Reluctantly I stopped minding my own business, and went to answer the door, where I found a smart-looking young man with a large bag over his shoulder.

"Good morning," he said. "I wonder if you have ever read this little book?" And he pushed a religious tract into my hand, which I saw at a glance would lead to eternal salvation if I followed its precepts.

"No," I said, "and nor do I want to. Eternal salvation sounds too gloomy by far. Temporary salvation, maybe. Salvation every other Thursday, definitely. But not the eternal kind."

His eyes never flickered.

"You're not a religious person, then?"

"I have my own personal arrangements with God," I said. "He doesn't bother me and I don't bother Him."

"Fine," said the man. "How are you off for oven gloves?"

"Pardon?" I said, taken slightly off-guard.

"We have some particularly good gloves at the moment," he said, opening his bag to reveal a spread of domestic treasures. "This is the good old- fashioned cotton kind, absolutely proof against burns, in three traditional colours ..."

"Hold on," I said, "I thought you were a God salesman."

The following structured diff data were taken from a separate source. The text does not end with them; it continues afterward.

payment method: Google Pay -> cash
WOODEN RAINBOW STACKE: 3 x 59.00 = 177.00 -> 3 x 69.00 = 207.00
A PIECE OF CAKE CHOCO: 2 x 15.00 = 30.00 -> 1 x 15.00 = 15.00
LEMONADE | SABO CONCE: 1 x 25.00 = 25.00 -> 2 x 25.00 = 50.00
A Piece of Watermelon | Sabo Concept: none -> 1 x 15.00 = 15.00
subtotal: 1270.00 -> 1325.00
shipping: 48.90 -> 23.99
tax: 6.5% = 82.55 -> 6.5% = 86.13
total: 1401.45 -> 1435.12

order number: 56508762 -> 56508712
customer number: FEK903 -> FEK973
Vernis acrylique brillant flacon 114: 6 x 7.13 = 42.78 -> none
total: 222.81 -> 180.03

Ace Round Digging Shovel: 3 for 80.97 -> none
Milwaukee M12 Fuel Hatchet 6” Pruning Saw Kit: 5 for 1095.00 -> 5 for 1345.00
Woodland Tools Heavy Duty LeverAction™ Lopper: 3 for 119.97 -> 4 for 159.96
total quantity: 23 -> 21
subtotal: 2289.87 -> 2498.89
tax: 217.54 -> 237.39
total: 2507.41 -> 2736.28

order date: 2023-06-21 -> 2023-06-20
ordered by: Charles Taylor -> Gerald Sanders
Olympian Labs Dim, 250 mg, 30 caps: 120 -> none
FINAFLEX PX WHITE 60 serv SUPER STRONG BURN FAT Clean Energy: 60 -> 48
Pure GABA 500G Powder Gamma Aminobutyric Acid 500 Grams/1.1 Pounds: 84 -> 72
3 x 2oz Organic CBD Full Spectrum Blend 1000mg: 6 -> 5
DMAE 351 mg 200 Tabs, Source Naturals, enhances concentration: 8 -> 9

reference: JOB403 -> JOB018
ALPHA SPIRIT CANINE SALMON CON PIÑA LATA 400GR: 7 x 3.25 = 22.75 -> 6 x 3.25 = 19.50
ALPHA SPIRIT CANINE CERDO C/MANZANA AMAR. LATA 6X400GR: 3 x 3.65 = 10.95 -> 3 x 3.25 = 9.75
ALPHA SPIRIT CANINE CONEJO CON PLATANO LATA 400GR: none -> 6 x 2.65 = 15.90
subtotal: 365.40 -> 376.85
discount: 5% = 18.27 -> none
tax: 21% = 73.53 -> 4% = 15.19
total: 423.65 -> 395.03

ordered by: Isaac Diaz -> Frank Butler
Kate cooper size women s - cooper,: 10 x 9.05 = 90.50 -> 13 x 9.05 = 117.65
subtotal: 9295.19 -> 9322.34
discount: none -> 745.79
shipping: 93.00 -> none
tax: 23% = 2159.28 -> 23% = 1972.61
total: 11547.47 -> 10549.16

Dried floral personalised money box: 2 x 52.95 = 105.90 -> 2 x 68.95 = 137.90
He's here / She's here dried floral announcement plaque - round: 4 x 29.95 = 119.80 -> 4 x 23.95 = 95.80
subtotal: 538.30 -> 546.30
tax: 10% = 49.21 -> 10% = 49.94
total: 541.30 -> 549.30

"And so I am," he said. "If you had shown any signs of being saved I would have tried to save you, but as you were obviously beyond redemption, I thought you might buy some oven gloves."

"Do you think oven gloves will redeem me in some way not known even to oven-glove manufacturers?"

"I will ignore your snide tone," he said. "I will merely point out that those of us who tramp from door to door trying to spread the gospel, and usually failing, have recently realised that we should diversify. We have unique access to the front doors of the kingdom. Why not use it to sell useful objects as well?"

"And make a bit of money on the side?"

"And make a bit of money on the side. Now, we have also got garden kneelers, clothes pegs, ironing board covers ...."

He went through the usual list of pedlar's wares. As usual, I didn't really need any of them. As usual, I bought lots. I have almost enough gardening gloves now to start my own peddling business. Maybe that is how a lot of door-to-door pedlars get started. They're simply off-loading the stuff they have bought from other pedlars.

I started to close the door to indicate that I had run out of ready money.

"Well, if you're not going to buy any more," he said, "perhaps I could come in and get on with the rest of my business."

"The rest of your business? Reading the gas meter, perhaps?" I said, with a return of my snide tone. "Watering my house plants? Doing a bit of letter dictation?"

"Retuning your TV set to Channel 5," he said.

"You're a Channel 5 retuner?" I said.

I hadn't been expecting this one.

"Once you're a combination missionary and pedlar," he said, "it is but a small step to taking on other functions. Many small fundamentalist churches have eagerly embraced the opportunity to learn a new skill, that of retuning your TV set to receive the new channel. Indeed, you could say, could you not, that we men and women are all of us TV sets, human TV sets, as it were, but only programmed to receive what we want to hear. How easy it would be to retune our hearts to receive God's message! Would it not be better to point your aerial in the direction of good news? Why not let Heaven retune your heart now ...!"

"No," I said.

"No, what?"

"No, I don't want it."

"Don't want God's word? Or Channel 5?"

"Neither. Either. I do not want to receive God's word and I do not want to receive more television. In a sense, you know, we are all like off switches. We can all turn ourselves off and go and do something more useful."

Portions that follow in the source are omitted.